▶ [Instructions for the task]: Check each line of the listing below for the string "chunkify", and copy the ones that have it.

▶ [Recorded information]:
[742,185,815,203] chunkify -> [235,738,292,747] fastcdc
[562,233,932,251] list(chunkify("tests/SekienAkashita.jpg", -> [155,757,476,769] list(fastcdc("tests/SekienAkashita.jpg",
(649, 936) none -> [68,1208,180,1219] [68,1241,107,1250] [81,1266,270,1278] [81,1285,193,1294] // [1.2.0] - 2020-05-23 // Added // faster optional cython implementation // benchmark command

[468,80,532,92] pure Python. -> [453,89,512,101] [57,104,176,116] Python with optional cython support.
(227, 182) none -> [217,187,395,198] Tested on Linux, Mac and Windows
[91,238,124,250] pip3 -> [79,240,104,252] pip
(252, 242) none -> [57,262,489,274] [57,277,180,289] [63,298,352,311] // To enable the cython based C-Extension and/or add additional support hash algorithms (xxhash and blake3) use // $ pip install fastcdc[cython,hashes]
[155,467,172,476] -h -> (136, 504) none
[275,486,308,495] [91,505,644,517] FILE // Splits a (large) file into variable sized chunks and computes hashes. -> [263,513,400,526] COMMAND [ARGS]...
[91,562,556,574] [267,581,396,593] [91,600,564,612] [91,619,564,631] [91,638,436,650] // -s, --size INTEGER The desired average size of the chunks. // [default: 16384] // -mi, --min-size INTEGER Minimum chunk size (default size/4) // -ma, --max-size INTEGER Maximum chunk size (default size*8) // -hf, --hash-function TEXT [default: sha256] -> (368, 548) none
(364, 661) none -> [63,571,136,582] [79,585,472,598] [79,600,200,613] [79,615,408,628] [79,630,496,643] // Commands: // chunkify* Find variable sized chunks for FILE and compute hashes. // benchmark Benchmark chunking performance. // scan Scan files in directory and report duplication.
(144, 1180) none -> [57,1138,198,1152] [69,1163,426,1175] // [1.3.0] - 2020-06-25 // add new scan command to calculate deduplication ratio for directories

▶ [Exercise result]:
[742,185,815,203] chunkify -> [235,738,292,747] fastcdc
[562,233,932,251] list(chunkify("tests/SekienAkashita.jpg", -> [155,757,476,769] list(fastcdc("tests/SekienAkashita.jpg",
(364, 661) none -> [63,571,136,582] [79,585,472,598] [79,600,200,613] [79,615,408,628] [79,630,496,643] // Commands: // chunkify* Find variable sized chunks for FILE and compute hashes. // benchmark Benchmark chunking performance. // scan Scan files in directory and report duplication.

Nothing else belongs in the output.